**PROBLEM TO WORK ON:**
From the records below, find each line with the string "Volvo" and copy it.

**RECORDED DATA:**
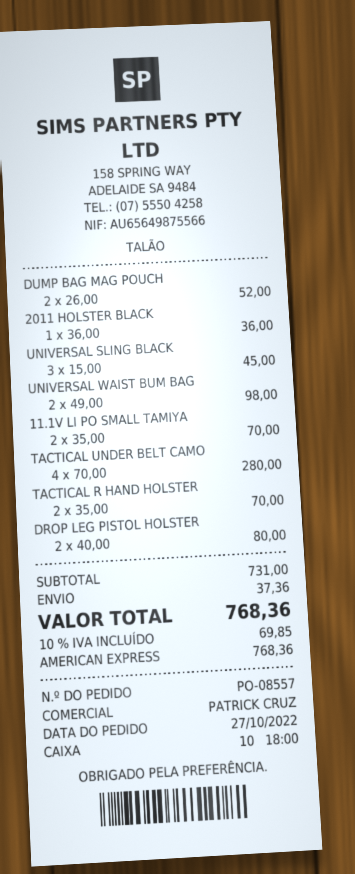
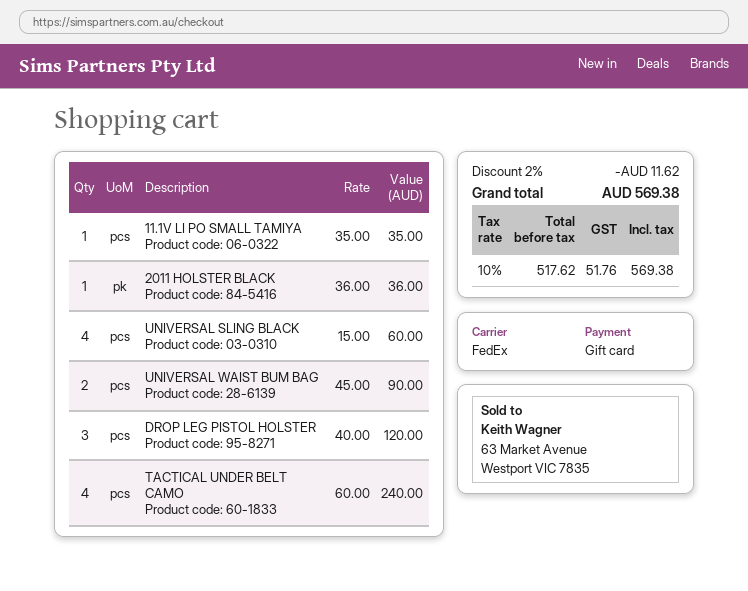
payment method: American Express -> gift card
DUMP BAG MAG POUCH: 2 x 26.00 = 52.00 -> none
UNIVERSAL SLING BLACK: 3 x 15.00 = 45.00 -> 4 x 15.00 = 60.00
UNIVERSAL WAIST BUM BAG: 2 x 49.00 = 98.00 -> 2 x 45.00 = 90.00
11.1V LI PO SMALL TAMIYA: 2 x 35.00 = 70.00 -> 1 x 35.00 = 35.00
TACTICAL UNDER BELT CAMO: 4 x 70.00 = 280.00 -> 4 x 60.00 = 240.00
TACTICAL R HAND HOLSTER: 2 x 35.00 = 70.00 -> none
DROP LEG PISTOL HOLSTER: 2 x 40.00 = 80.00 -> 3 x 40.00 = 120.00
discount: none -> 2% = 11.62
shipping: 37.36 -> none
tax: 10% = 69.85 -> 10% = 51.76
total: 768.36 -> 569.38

---

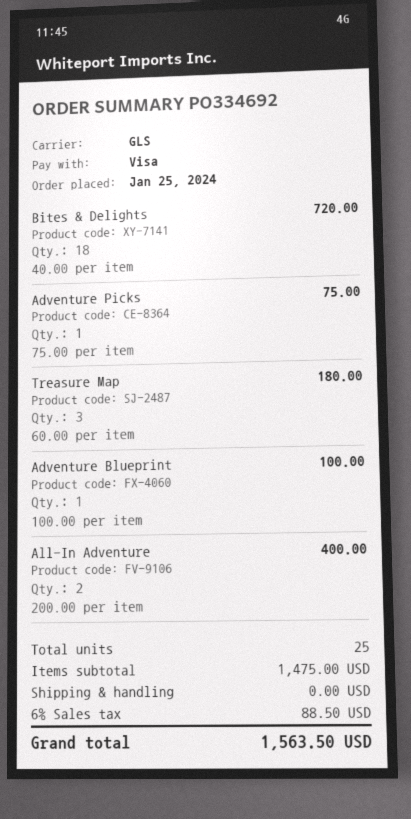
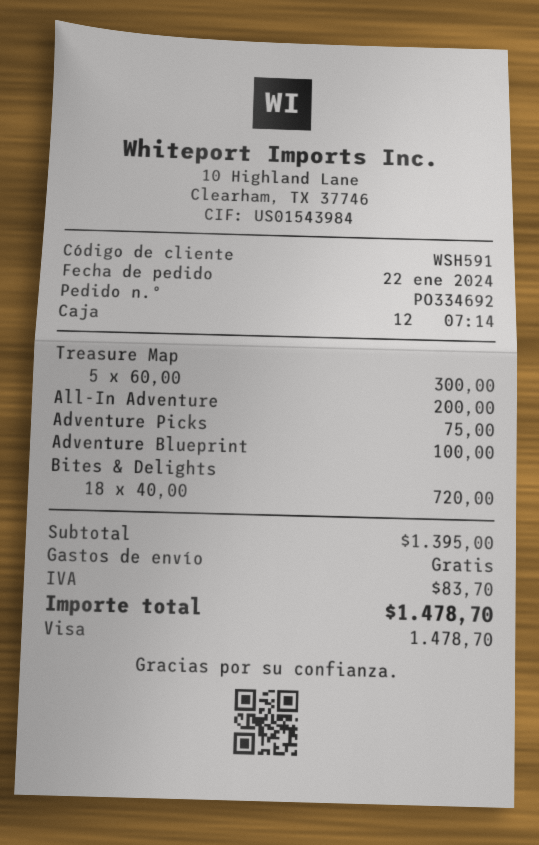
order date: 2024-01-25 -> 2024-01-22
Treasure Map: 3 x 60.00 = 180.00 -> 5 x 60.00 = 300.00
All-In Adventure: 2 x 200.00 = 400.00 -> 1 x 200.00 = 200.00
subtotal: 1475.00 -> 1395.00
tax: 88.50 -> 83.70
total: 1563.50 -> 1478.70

==

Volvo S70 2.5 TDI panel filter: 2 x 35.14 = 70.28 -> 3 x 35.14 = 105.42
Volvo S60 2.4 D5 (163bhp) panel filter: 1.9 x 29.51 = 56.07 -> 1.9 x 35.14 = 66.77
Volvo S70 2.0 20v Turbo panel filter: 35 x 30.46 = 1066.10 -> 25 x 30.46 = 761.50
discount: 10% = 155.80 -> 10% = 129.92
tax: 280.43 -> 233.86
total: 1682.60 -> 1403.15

**WRITTEN RESPONSE:**
Volvo S70 2.5 TDI panel filter: 2 x 35.14 = 70.28 -> 3 x 35.14 = 105.42
Volvo S60 2.4 D5 (163bhp) panel filter: 1.9 x 29.51 = 56.07 -> 1.9 x 35.14 = 66.77
Volvo S70 2.0 20v Turbo panel filter: 35 x 30.46 = 1066.10 -> 25 x 30.46 = 761.50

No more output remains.